The market opened at 47.50 after trending higher overnight from the 35.25 low. This was an area sellers had defended the previous day and buyers failed to break, as seen in the triple TPO top. Momentum wasn't supportive on the break of the overnight high and we got a long liquidation break and failure at the initial support zone. Trade then ranged between the bull/bear and initial resistance zones, with value building below the prior day's.

There's still an open gap in RTH which I'd expect to fill at some point when the bull/bear zone fails. For now it has held and 58.00-60.50 is the next key zone to test above, which includes the breakdown area and open from last Thursday. For that rally we'd need to see a rejection of yesterday's value after the open or else there's potential for a rotation lower if it can't hold above prior value.

Overnight so far the range is 2437.50-45.50 versus settlement at 40.75.
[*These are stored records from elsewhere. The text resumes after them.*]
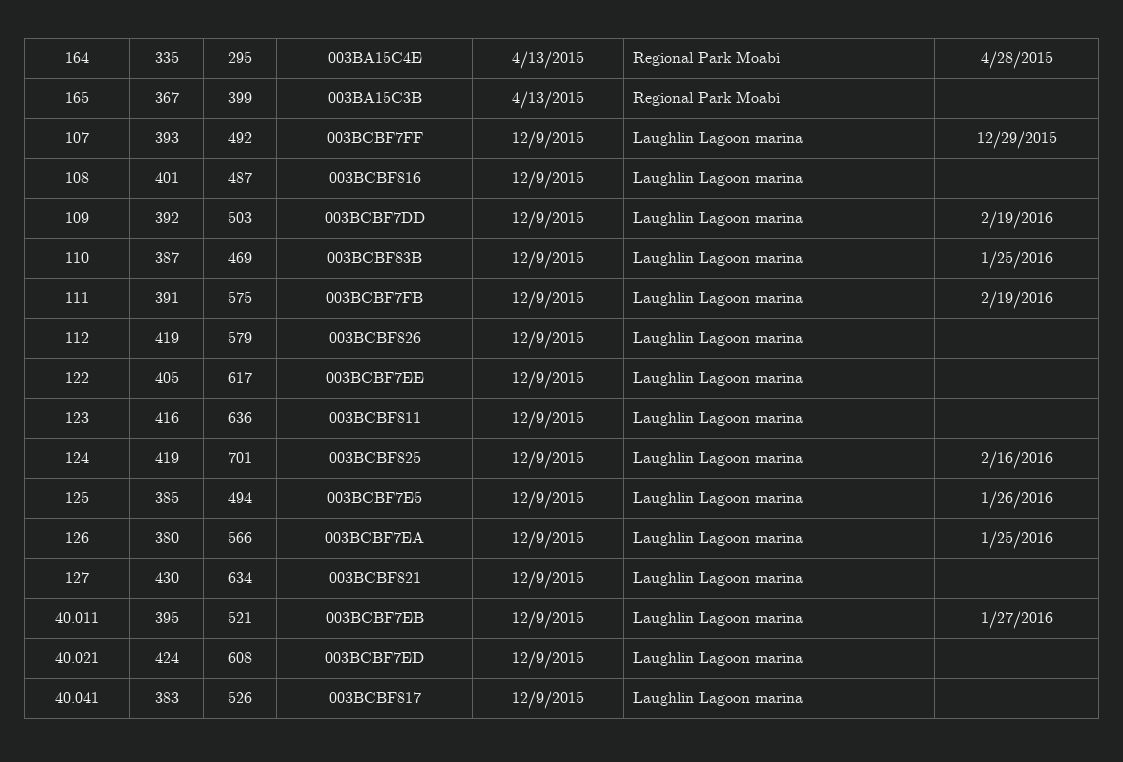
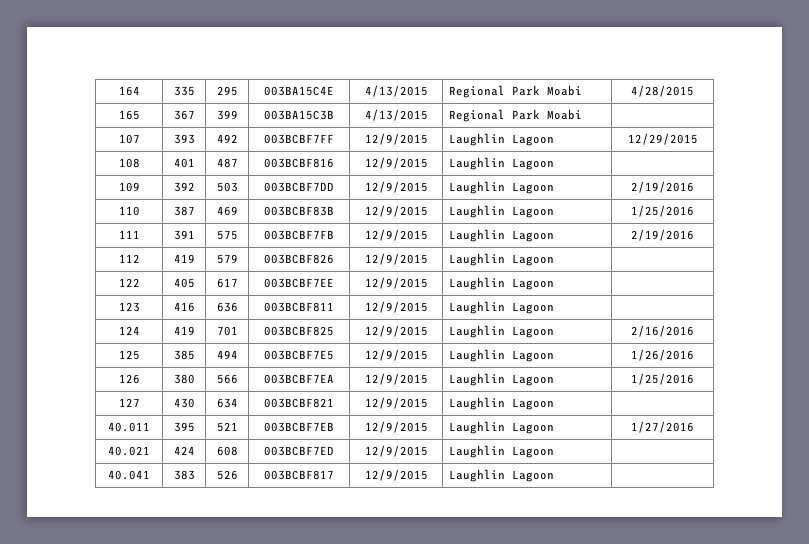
- 107 | 393 | 492 | 003BCBF7FF | 12/9/2015 | Laughlin Lagoon marina | 12/29/2015
+ 107 | 393 | 492 | 003BCBF7FF | 12/9/2015 | Laughlin Lagoon | 12/29/2015
- 108 | 401 | 487 | 003BCBF816 | 12/9/2015 | Laughlin Lagoon marina |
+ 108 | 401 | 487 | 003BCBF816 | 12/9/2015 | Laughlin Lagoon |
- 109 | 392 | 503 | 003BCBF7DD | 12/9/2015 | Laughlin Lagoon marina | 2/19/2016
+ 109 | 392 | 503 | 003BCBF7DD | 12/9/2015 | Laughlin Lagoon | 2/19/2016
- 110 | 387 | 469 | 003BCBF83B | 12/9/2015 | Laughlin Lagoon marina | 1/25/2016
+ 110 | 387 | 469 | 003BCBF83B | 12/9/2015 | Laughlin Lagoon | 1/25/2016
- 111 | 391 | 575 | 003BCBF7FB | 12/9/2015 | Laughlin Lagoon marina | 2/19/2016
+ 111 | 391 | 575 | 003BCBF7FB | 12/9/2015 | Laughlin Lagoon | 2/19/2016
- 112 | 419 | 579 | 003BCBF826 | 12/9/2015 | Laughlin Lagoon marina |
+ 112 | 419 | 579 | 003BCBF826 | 12/9/2015 | Laughlin Lagoon |
- 122 | 405 | 617 | 003BCBF7EE | 12/9/2015 | Laughlin Lagoon marina |
+ 122 | 405 | 617 | 003BCBF7EE | 12/9/2015 | Laughlin Lagoon |
- 123 | 416 | 636 | 003BCBF811 | 12/9/2015 | Laughlin Lagoon marina |
+ 123 | 416 | 636 | 003BCBF811 | 12/9/2015 | Laughlin Lagoon |
- 124 | 419 | 701 | 003BCBF825 | 12/9/2015 | Laughlin Lagoon marina | 2/16/2016
+ 124 | 419 | 701 | 003BCBF825 | 12/9/2015 | Laughlin Lagoon | 2/16/2016
- 125 | 385 | 494 | 003BCBF7E5 | 12/9/2015 | Laughlin Lagoon marina | 1/26/2016
+ 125 | 385 | 494 | 003BCBF7E5 | 12/9/2015 | Laughlin Lagoon | 1/26/2016
- 126 | 380 | 566 | 003BCBF7EA | 12/9/2015 | Laughlin Lagoon marina | 1/25/2016
+ 126 | 380 | 566 | 003BCBF7EA | 12/9/2015 | Laughlin Lagoon | 1/25/2016
- 127 | 430 | 634 | 003BCBF821 | 12/9/2015 | Laughlin Lagoon marina |
+ 127 | 430 | 634 | 003BCBF821 | 12/9/2015 | Laughlin Lagoon |
- 40.011 | 395 | 521 | 003BCBF7EB | 12/9/2015 | Laughlin Lagoon marina | 1/27/2016
+ 40.011 | 395 | 521 | 003BCBF7EB | 12/9/2015 | Laughlin Lagoon | 1/27/2016
- 40.021 | 424 | 608 | 003BCBF7ED | 12/9/2015 | Laughlin Lagoon marina |
+ 40.021 | 424 | 608 | 003BCBF7ED | 12/9/2015 | Laughlin Lagoon |
- 40.041 | 383 | 526 | 003BCBF817 | 12/9/2015 | Laughlin Lagoon marina |
+ 40.041 | 383 | 526 | 003BCBF817 | 12/9/2015 | Laughlin Lagoon |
The weekly volume profile with today's zones below shows value built above the bull/bear zone, which keeps the bias neutral/bullish, as it is still within a larger range. If we do see broad market strength, size and momentum on a rally then I would see the 63.25-64.25 zone as a potential upside target extreme today, though still looking for sellers response at the zones below there.

On the downside, acceptance below 35 means a possible shift in sentiment and we could see a heavy liquidation break depending on market state.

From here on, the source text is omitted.